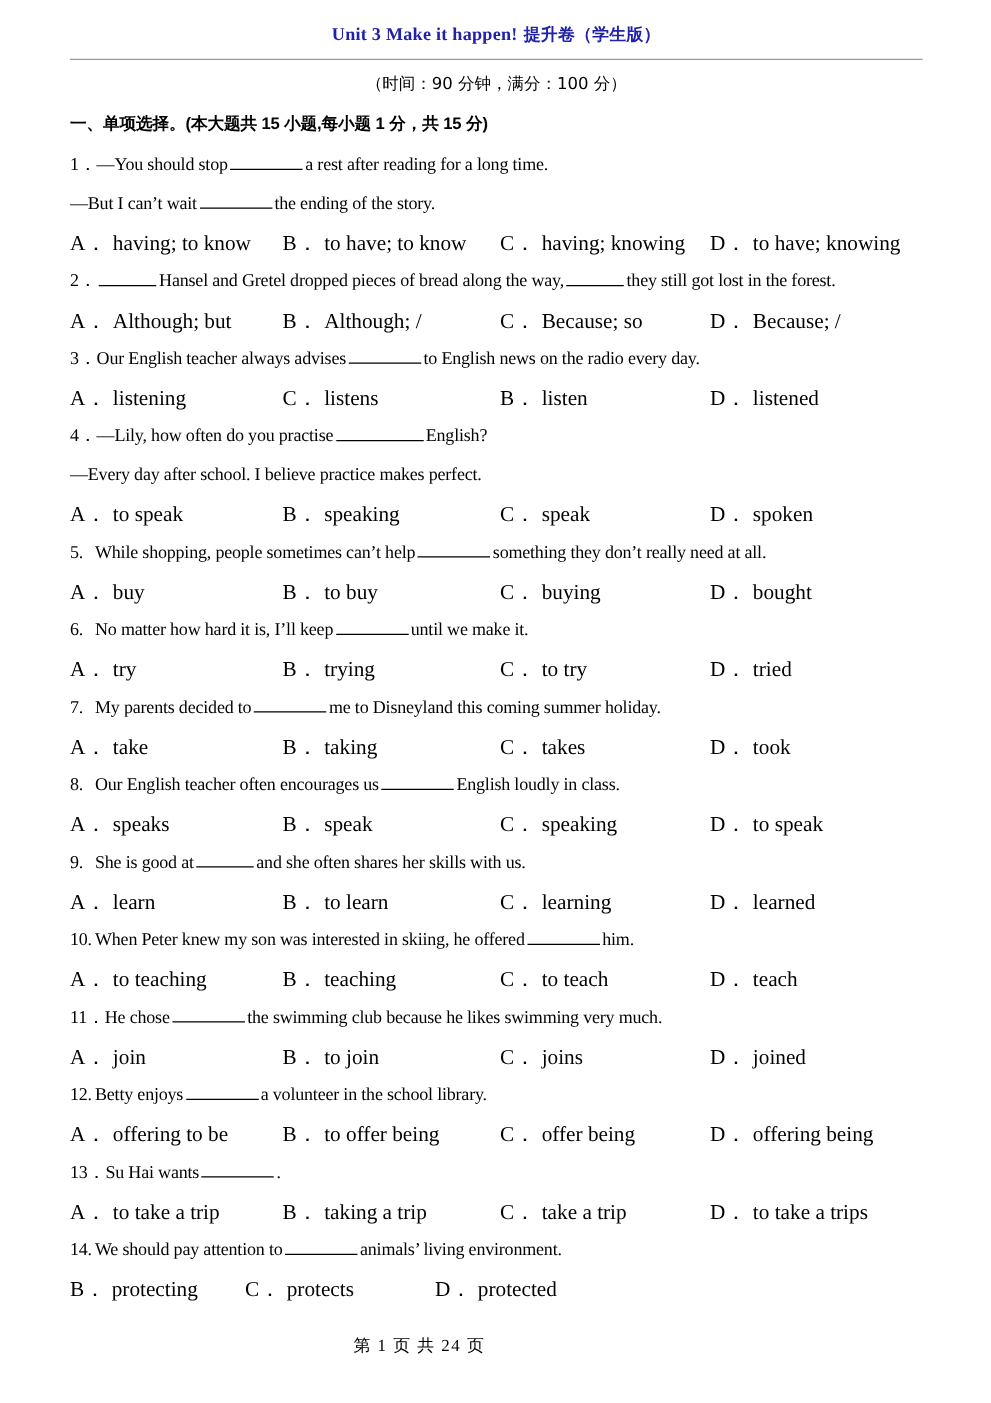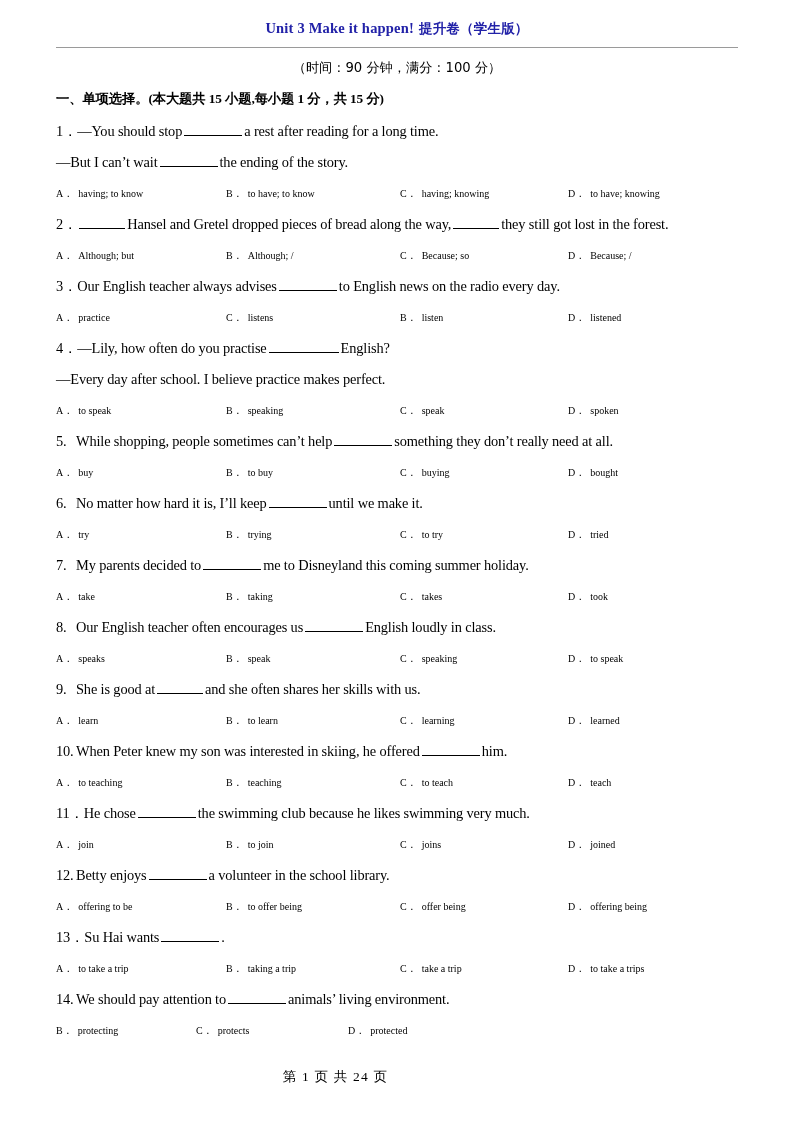--- a/index.html
+++ b/index.html
@@ -69,7 +69,7 @@
     letter-spacing: -0.1px;
   }
   .section-head .en {
-    font-family: Liberation Serif, serif;
+    font-family: Liberation Sans, sans-serif;
   }
 
   

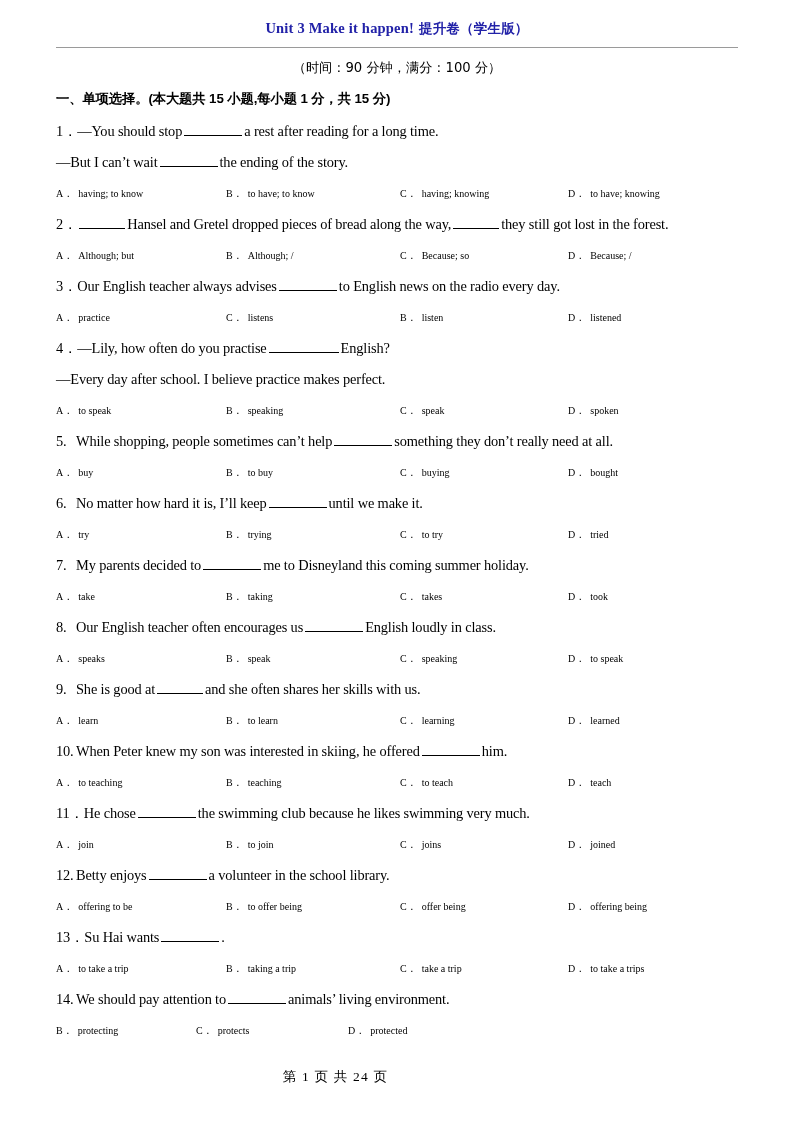--- a/index.html
+++ b/index.html
@@ -104,7 +104,7 @@
   .opts {
     display: grid;
     grid-template-columns: 170px 174px 168px 170px;
-    font-size: 10px;
+    font-size: 17px;
     line-height: 31px;
     white-space: nowrap;
   }

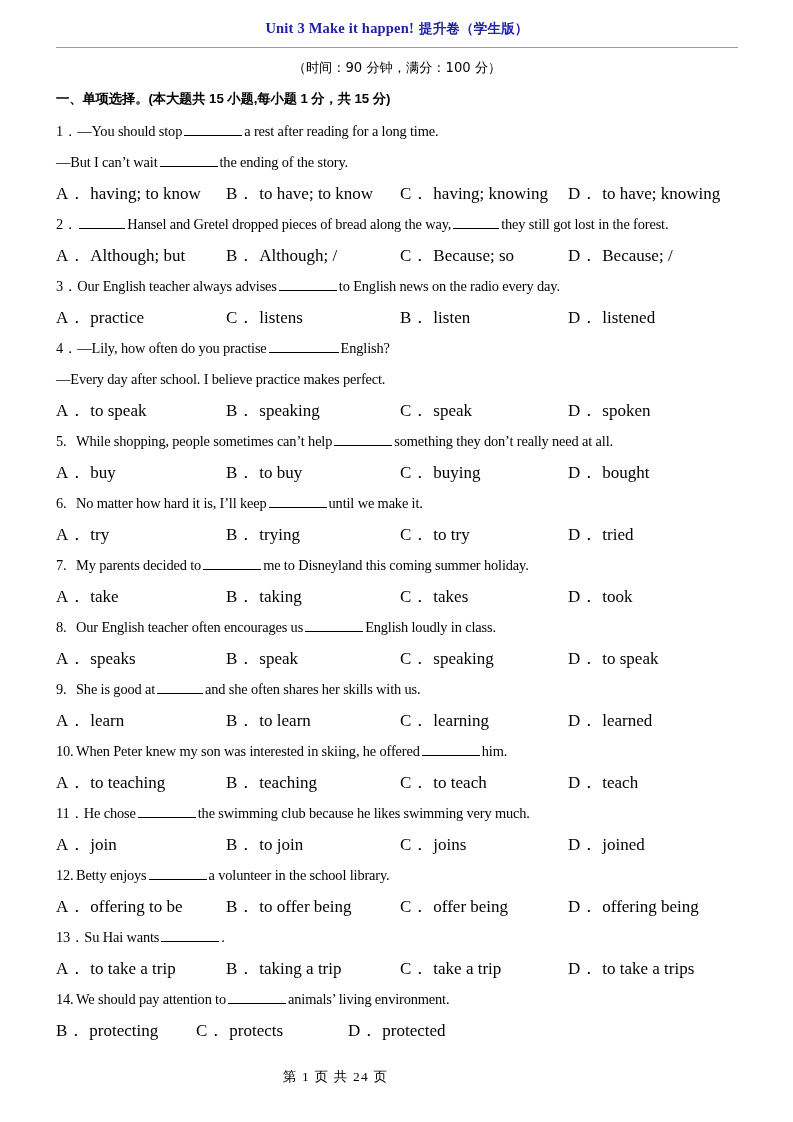--- a/index.html
+++ b/index.html
@@ -170,7 +170,7 @@
         <div class="qblock">
           <div class="qline stem"><span class="qnum">3．</span><span>Our English teacher always advises</span><span class="blank b-md"></span><span>to English news on the radio every day.</span></div>
           <div class="opts">
-            <div class="opt"><span class="lab">A．</span><span>practice</span></div>
+            <div class="opt"><span class="lab">A．</span><span>listening</span></div>
             <div class="opt"><span class="lab">C．</span><span>listens</span></div>
             <div class="opt"><span class="lab">B．</span><span>listen</span></div>
             <div class="opt"><span class="lab">D．</span><span>listened</span></div>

### HOW TO COMPLETE THIS TASK:
For the word "grid", return every line of the records that holds it.

### THE COMPLETED TASK:
     display: grid;
     grid-template-columns: 170px 174px 168px 170px;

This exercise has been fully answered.